Joe Jackson: Hope And Fury. Album Review.

Liverpool Sound and Vision Rating 8.5/10

Joe Jackson is one of those incredible musicians and lyric writers that make the sound of the autobiographical so human, so very obviously in love with what it means to bare the soul through the dedication to the observation of each word and how it works with emotion, memory, and the pleasure of the listener’s attention…it is the poet within the art, the eyewitness to history’s personal unfolding, and all within the boundaries of Hope And Fury, beyond the limitations set by other’s unmeasured mind.

It is in the brand new album by the artist that such things once more reveal themselves, the sense of timing, the willingness to explore the introspective of what is a cascade of characters in the small seaside setting, and the deeply personal affection he portrays and offers to each of them, whether in minute detail, or in the unfurling of attraction, the sense of the acerbic and gentle melding with seamless precision.

Hope And Fury utilises the enormous talent of Graham Maby, Teddy Kumpel, Doug Yowell, Paulo Stagnaro, Susan Aquila, and Lourdes Rosales with a kind of adoring speciality, of powering the emotion as a chorus of immersive attendees, adding flavour and insight to tracks such as Made God Laugh, Fabulous People, the superb After All This Time, the longing to be found, never exploited in See You In September, and the opening drive and the scene setter of Welcome To Burning-By-Sea with incredible precision.

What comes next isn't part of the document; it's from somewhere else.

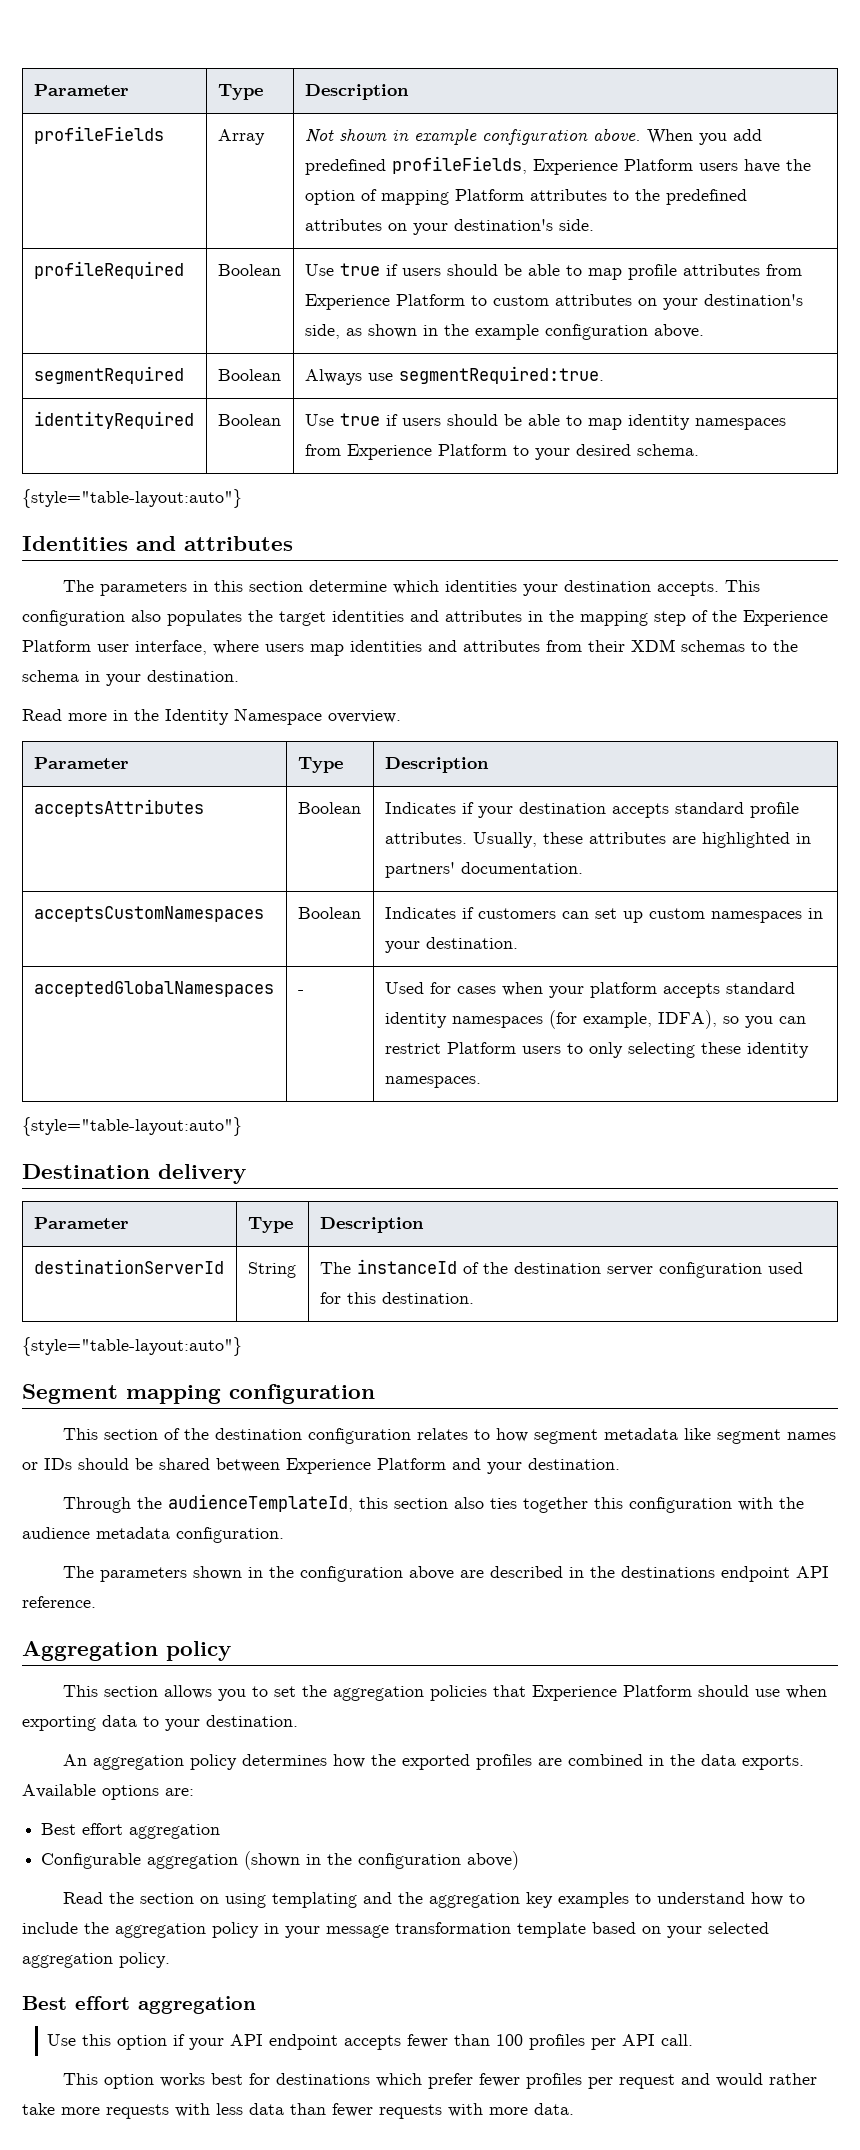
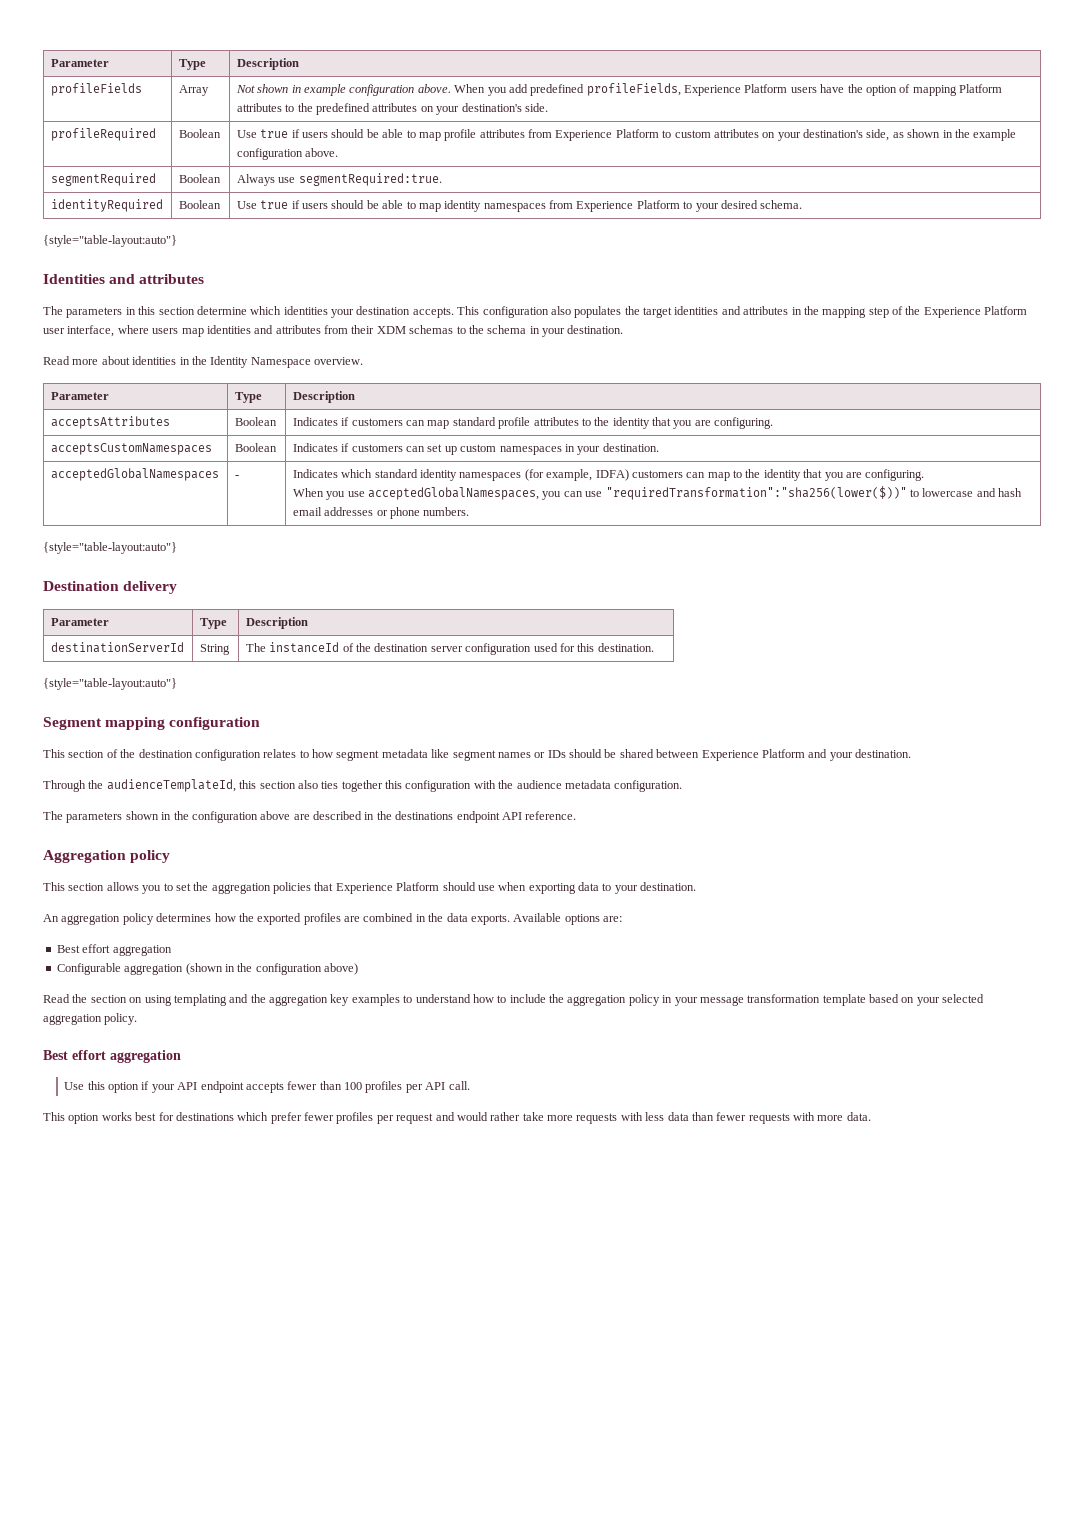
(107, 717) none -> [101,356,177,365] about identities
[477,802,799,818] [384,832,811,848] [384,862,583,878] your destination accepts standard profile attributes. Usually, these attributes are highlighted in partners' documentation. -> [351,417,774,429] customers can map standard profile attributes to the identity that you are configuring.
[384,982,720,998] Used for cases when your platform accepts -> [292,469,373,478] Indicates which
[657,1010,806,1029] [384,1042,809,1058] [384,1076,481,1088] IDFA), so you can restrict Platform users to only selecting these identity namespaces. -> [595,469,925,481] [292,486,1023,500] [292,507,470,519] IDFA) customers can map to the identity that you are configuring. // When you use acceptedGlobalNamespaces, you can use "requiredTransformation":"sha256(lower($))" to lowercase and hash email addresses or phone numbers.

Produced by Joe Jackson and Patrick Dillett, the album has the exactness of poetry, the imagery of anger grappling with serenity in a fierce converse of British understatement is to be admired, defended, and revelled in, as one would if offered the opportunity to spend a day in the intoxicating vigour of the sounds, sights, and memories of the long lost seaside experience, somewhere between Brighton Rock and Break In The Sun but with that earnest, infectious smile that joins the dots on each musical moment of cool that thrill the senses.